Source: Condron (2007)

Similarly, the poor/nonpoor difference is greater than the two-parent/single-parent difference in kindergarten entry scores:

Source: Early Childhood Longitudinal Study (2009)

Those are just two examples from early-childhood assessments. More importantly, here is the breakdown seen in a longitudinal study of children growing up. When women grow up to be mothers, their poverty level in childhood is more important than their family structure for predicting whether they will be in poverty themselves. The poverty difference is large, the family structure difference is not:

Source: Musik & Mare (2006)

This study included a more sophisticated set of multivariate analyses than this simple graph, but the author’s conclusion fits it:

Net of the correlation between poverty and family structure within a generation, the intergenerational transmission of poverty is significantly stronger than the intergenerational transmission of family structure, and neither childhood poverty nor family structure affects the other in adulthood.

That is, childhood poverty matters more.

Fewer single parents, or less poverty?

But if single parenthood and poverty are so closely related, some people say, we should spend hundreds of millions of dollars promoting marriage to help children avoid poverty (and other problems). That’s what the government has done, with money from the welfare budget. Even if it worked, which it apparently doesn’t, it’s only one approach. What about reducing poverty? And, more specifically, reducing the relative likelihood of poverty in single-parent families versus those with married parents.
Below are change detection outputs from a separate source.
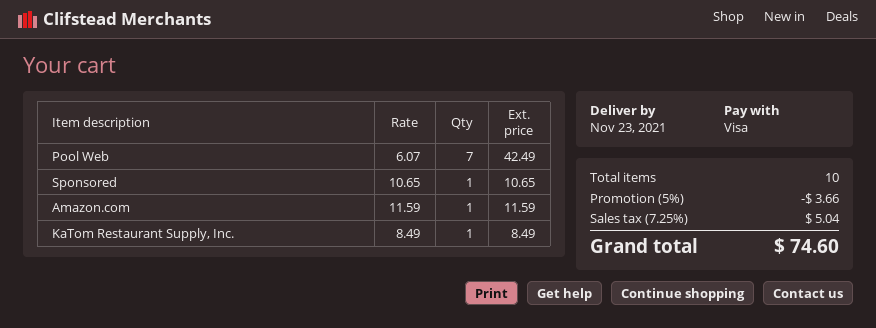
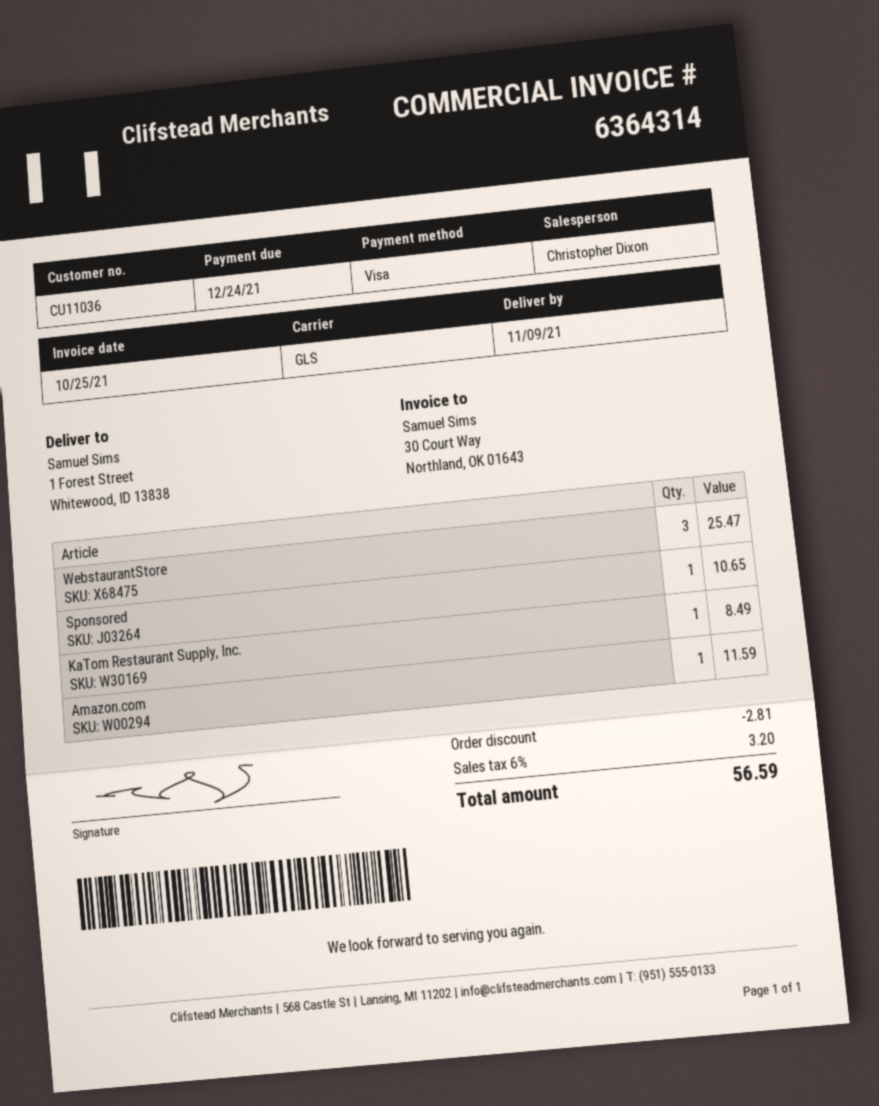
delivery date: 2021-11-23 -> 2021-11-09
Pool Web: 7 for 42.49 -> none
WebstaurantStore: none -> 3 for 25.47
discount: 3.66 -> 2.81
tax: 7.25% = 5.04 -> 6% = 3.20
total: 74.60 -> 56.59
That is, address the poverty gap between the two groups, rather than the size of the two groups. This has the added advantage of not singling out one group — single mothers — for social stigmatization (of the kind I mentioned here). And, because it defines the problem as economic rather than moral, may make it easier to build public support for helping the poor.

Consider a recent paper by David Brady and Rebekah Burroway, which will be published in Demography. They analyzed the relative poverty of single mothers versus the total population — that is, what percentage had incomes below half the median (per person, after accounting for taxes and government transfers). Such a relative poverty measure is really a measure of inequality, but specifically inequality at the low end. (Regardless of how rich the rich are, it’s theoretically possible to have no one below half the median income). Here is my graph showing that result, with only the countries that have reliable sample sizes in the survey:

The Nordic countries have the lowest overall poverty rates. But in absolute terms their advantage is much bigger for single mothers. (The red line shows equal poverty rates for single mothers and the total population.) The US and UK have the largest difference in poverty rates between single mothers and overall poverty. That is, we have the largest poverty penalty for single motherhood. If the relative poverty rates for single mothers were lower in the US, we might spend more time and money addressing poverty and less trying to change family structures.